Il y a un job ingrat à prendre à Berne. C’est le genre d’activité qui ne vous assure aucune gloire et pourtant il sera crucial d’avoir la bonne personne aux commandes. La Suisse a besoin d’un secrétaire d’Etat au numérique. Plusieurs personnes essaient d’œuvrer dans l’ombre ou en pleine lumière, comme le conseiller national Fathi Derder, pour faire avancer ce dossier. Avec un certain succès, puisque le Conseil fédéral a adopté le mois dernier une stratégie dans le domaine. Pour l’instant sans moyen et sans général pour la mener, c’est un pas dans la bonne direction mais ce n’est qu’un début.

La Suisse a été prise par surprise par la numérisation de la vie de tous les jours. Elle aurait pourtant dû être une des nations les plus préparées à cela, en raison notamment de son rang dans les classements de compétitivité. 2015 restera pour les autorités l’année de leur grande impuissance face à la décision souveraine de la BNS de mettre fin au rattachement du franc suisse à l’euro. 2016 pourrait être celle où ces mêmes autorités se rendent compte qu’elles peuvent faire autre chose que d’assister à l’accélération du monde. La digitalisation imprègne et révolutionne chaque pan de la vie, il est temps que le politique s’en mêle.

Parmi les objectifs de la stratégie numérique de la Confédération, il est relevé qu’il faudra mettre au programme la numérisation de l’Etat. Bien! Mais il est dommage que Berne ne voit pas qu’il faudra aller plus loin qu’une simple mise à jour de son administration, comme on le dit d’une application. Là, c’est le système d’exploitation tout entier qu’il faut créer, car la quatrième révolution industrielle bouscule toute la société. Pas besoin toutefois de partir d’une simple feuille blanche, la plupart des Etats développés ont pris une considérable avance sur nous. C’est le cadeau de consolation des derniers, ils peuvent voir ce qui a fonctionné – ou pas – chez leurs compétiteurs.

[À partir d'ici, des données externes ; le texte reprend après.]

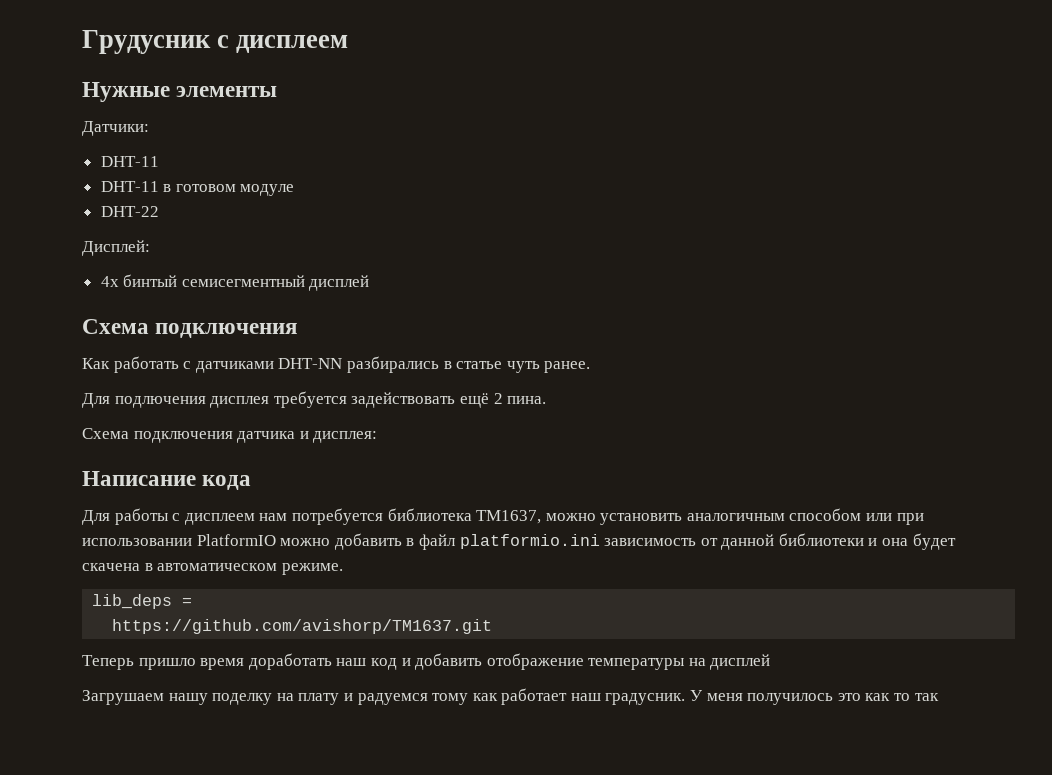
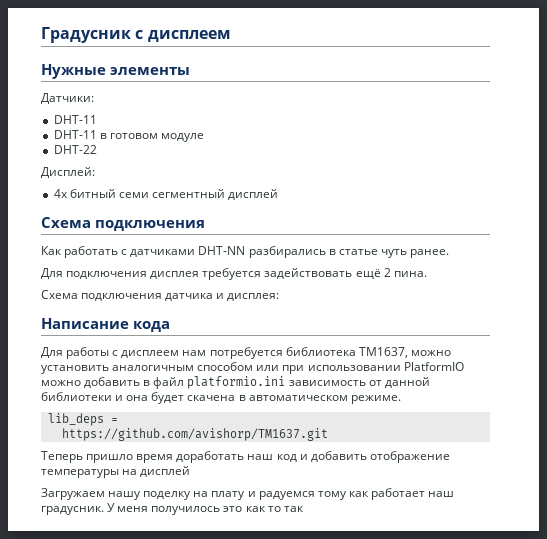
[82,30,211,54] Грудусник -> [41,27,131,43] Градусник
[123,274,305,287] бинтый семисегментный -> [69,189,225,198] битный семи сегментный
[114,396,206,408] подлючения -> [66,271,148,279] подключения
[82,690,164,705] Загрушаем -> [41,488,105,500] Загружаем

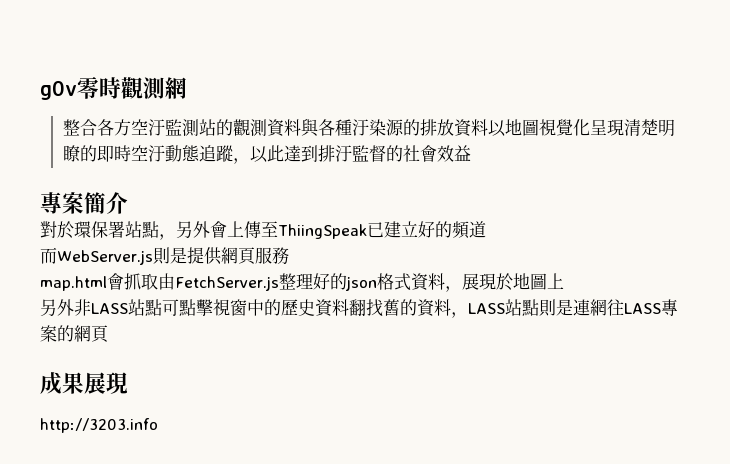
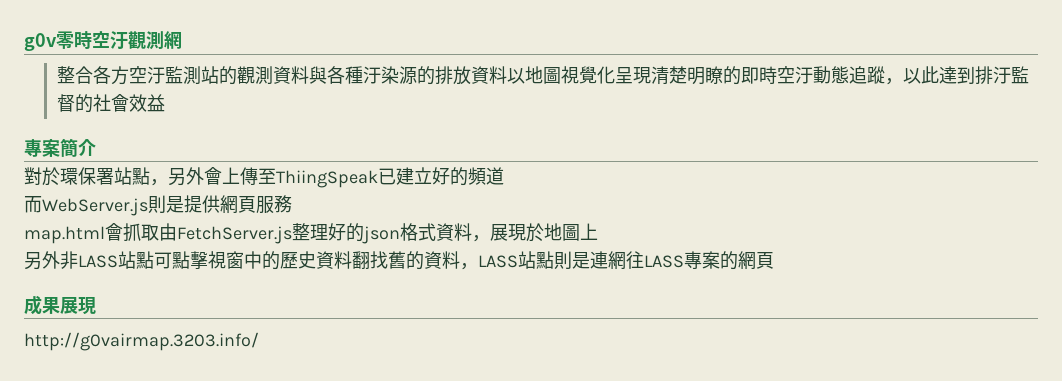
(121, 88) none -> [92,31,128,49] 空汙
[40,418,158,433] http://3203.info -> [24,332,259,351] http://g0vairmap.3203.info/

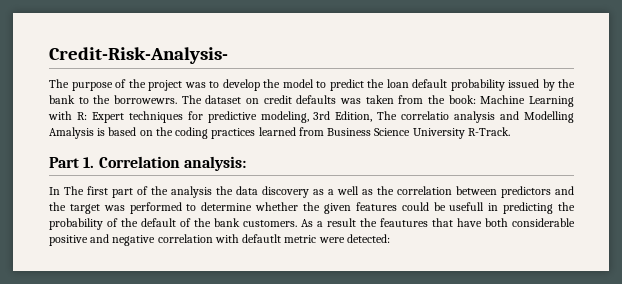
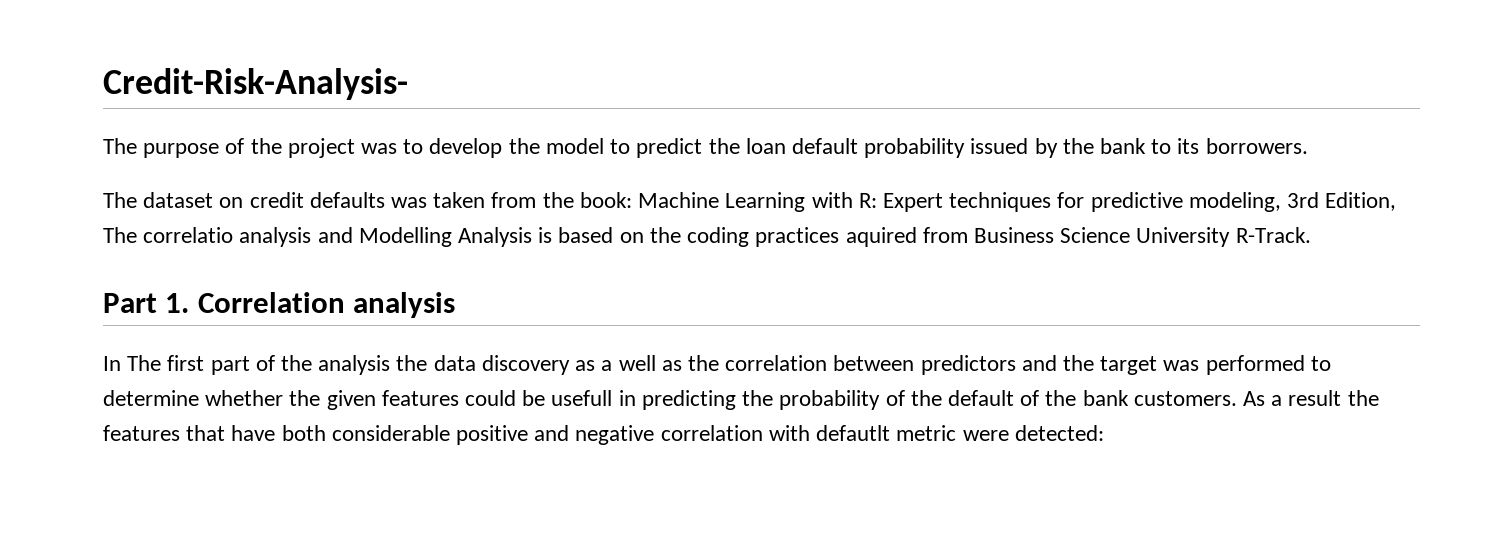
[93,95,177,104] the borrowewrs. -> [1177,138,1308,154] its borrowers. //
[49,127,94,139] Amalysis -> [458,227,533,247] Analysis
[258,127,296,136] learned -> [845,227,917,247] aquired
[183,156,246,171] analysis: -> [353,292,456,318] analysis
[380,218,428,227] feautures -> [103,425,180,441] features

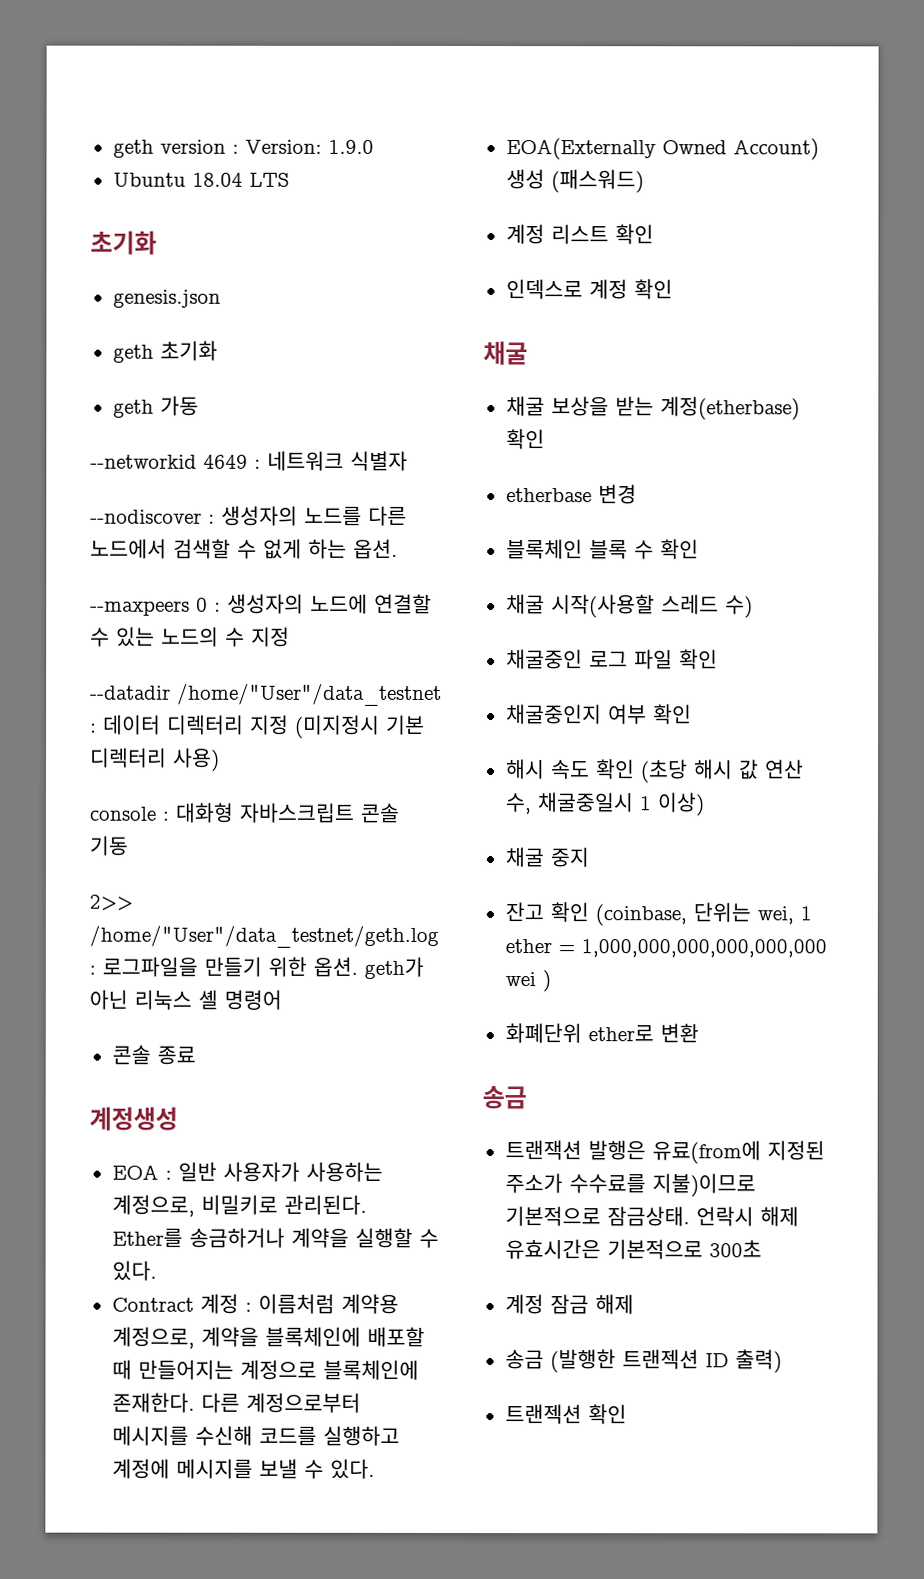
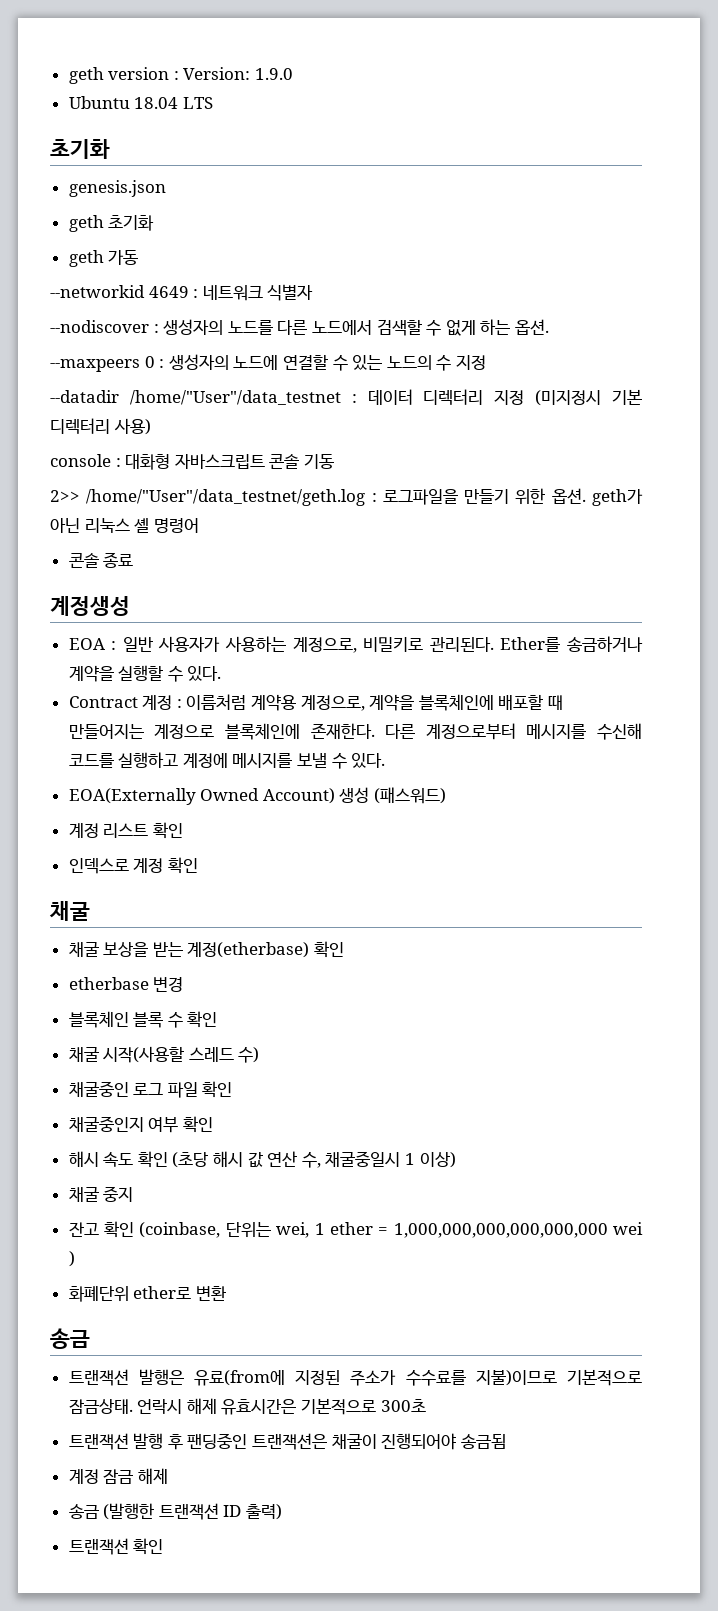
(762, 1249) none -> [68,1433,506,1450] // 트랜잭션 발행 후 팬딩중인 트랜잭션은 채굴이 진행되어야 송금됨
[621,1349,699,1370] 트랜젝션 -> [158,1503,219,1520] 트랜잭션
[504,1404,582,1425] 트랜젝션 -> [68,1538,129,1555] 트랜잭션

Signe qu’il faudra plus qu’une sensibilisation, les politiciens suisses apparaissent pour la plupart d’entre eux comme étrangers à la thématique. Ou alors ils ne s’intéressent qu’à ses conséquences immédiates sans percevoir le changement de paysage bien plus profond en train de s’opérer. Pour l’instant, Berne a prévu une stratégie mais pas de poste de secrétaire d’Etat. Certes, il est plus facile de nommer un haut fonctionnaire quand il s’agit de protéger des intérêts attaqués, comme lorsque des places financières concurrentes ont décidé de mettre fin au secret bancaire. Mais cette fois, personne ne va nous faire le reproche de nous être endormis à propos du dossier le plus important de ce début de siècle. A la Suisse donc de se réveiller et seule la nomination d’une personnalité hors norme permettra de se donner les conditions d’entreprendre, d’innover et de continuer à prospérer à l’ère de la numérisation.